TFOCS (pronounced tee-fox) provides a set of Matlab templates, or building blocks, that can be used to construct efficient, customized sovlers for a variety of convex models, including in particular those employed in sparse recovery applications. It was conceived and written by Stephen Becker, Emmanuel J. Candès and Michael Grant.

Despite the name, TFOCS is not restricted to conic models.

More information about the software can be found in the paper and the users' guide.

TFOCS is jointly owned by CVX Research, Inc. and Caltech. As of October 2, 2013, it has been made freely available for both academic and commercial use under a BSD 3-Clause license, subject to requirements of attribution and non-endorsement, and a disclaimer of warranty contained therein.

Downloading

The source code for TFOCS is now hosted on GitHub. Feel free to visit the GitHub page to browse the code or clone the repository. Direct download links for the latest versions are provided on the Releases page. The packages include the main program files, the documentation, the paper, and a number of examples and demos.

Documentation / Demos

The users' guide is included with the distribution, and available separately here.
Click here for a list of the functions included with TFOCS.
Several demonstrations are available here. Each demonstration includes the source code and data files needed to reproduce the results.

Paper

Templates for convex cone problems ith applications to sparse signal recovery
by S. Becker, E. Candès, and M. Grant.
Stanford University Technical Report, September 2010.
Published in Mathematical Programming Computation, Volume 3, Number 3, August 2011.

The most up-to-date mathematical description is Chapter 4 of Stephen Becker's thesis (2011) which is the same as the journal paper but recasts the framework to apply for conjugate functions, rather than conic duals, and thus extend the applicability.

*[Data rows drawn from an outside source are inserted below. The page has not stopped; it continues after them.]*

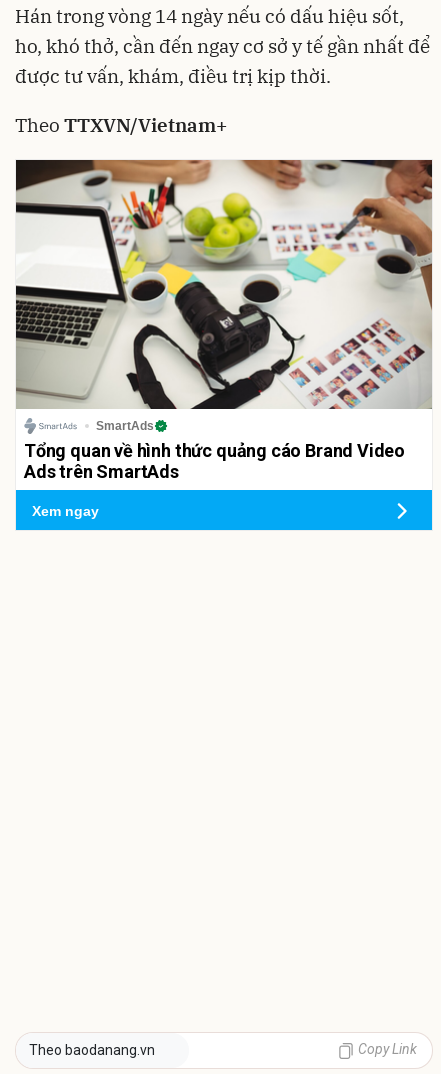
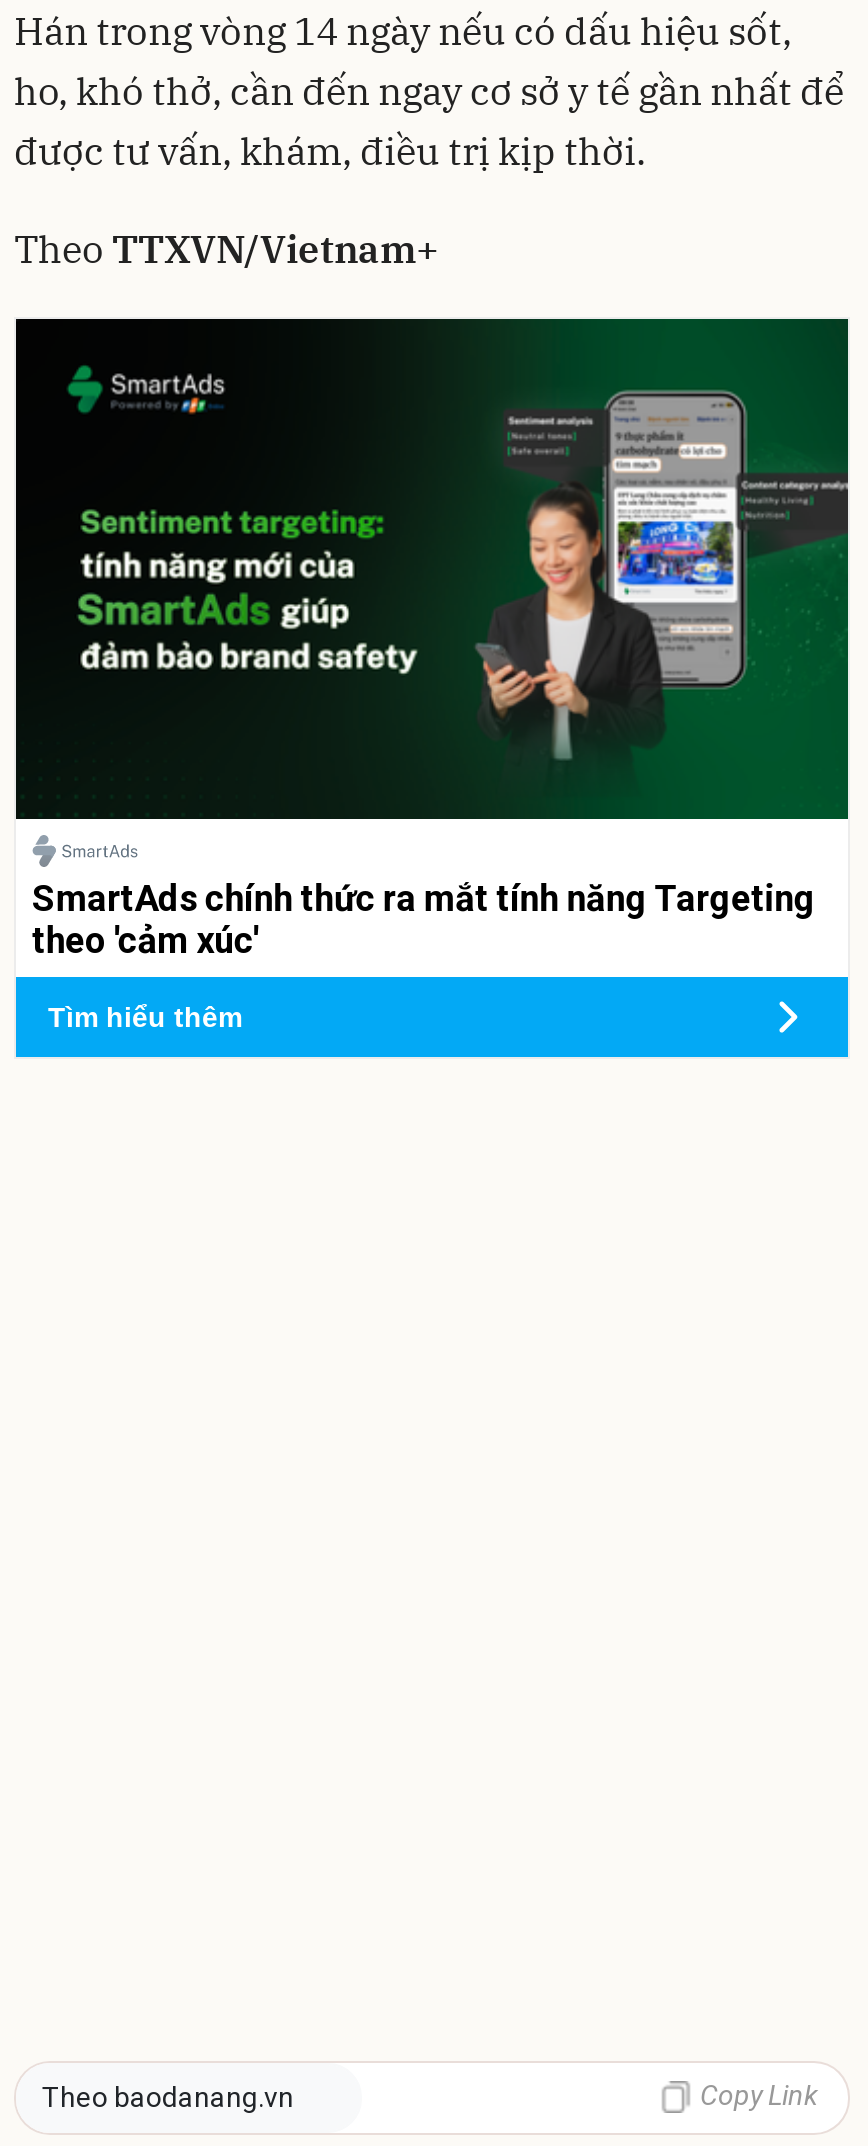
- [image]
- SmartAds
- Tổng quan về hình thức quảng cáo Brand Video
- Ads trên SmartAds
+ [image]
+ SmartAds chính thức ra mắt tính năng Targeting
+ theo 'cảm xúc'

- Xem ngay
+ Tìm hiểu thêm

In the spirit of reproducible research, we provide the source code and data (ZIP file, 9.7MB) used for the examples in the paper. You must have the TFOCS package installed to run these examples.

Abstract

This paper develops a general framework for solving a variety of convex cone problems that frequently arise in signal processing, machine learning, statistics, and other fields. The approach works as follows: first, determine a conic formulation of the problem; second, determine its dual; third, apply smoothing; and fourth, solve using an optimal first-order method. A merit of this approach is its flexibility: for example, all compressed sensing problems can be solved via this approach. These include models with objective functionals such as the total-variation norm, ||Wx||_1 where W is arbitrary, or a combination thereof. In addition, the paper also introduces a number of technical contributions such as a novel continuation scheme, a novel approach for controlling the step size, and some new results showing that the smooth and unsmoothed problems are sometimes formally equivalent. Combined with our framework, these lead to novel, stable and computationally efficient algorithms. For instance, our general implementation is competitive with state-of-the-art methods for solving intensively studied problems such as the LASSO. Further, numerical experiments show that one can solve the Dantzig selector problem, for which no efficient large-scale solvers exist, in a few hundred iterations. Finally, the paper is accompanied with a software release. This software is not a single, monolithic solver; rather, it is a suite of programs and routines designed to serve as building blocks for constructing complete algorithms.

Support

Please note that the authors of TFOCS generally cannot offer direct email assistance. We hope that the resources we have assembled here will address most users’ issues. If the documentation and demos are insufficient, please consider the following alternatives:

Community-driven support

For TFOCS-specific usage questions that are not caused by bugs, please consider posing your question on the CVX Forum, a free question and answer forum modeled in the style of StackExchange family of sites. As the name implies, the forum is also used for CVX, but TFOCS users are welcome to ask questions on this forum as well. The authors of TFOCS do visit this forum regularly. If you are an experienced TFOCS user, we would ask you to join us and offer answers to other TFOCS users’ questions.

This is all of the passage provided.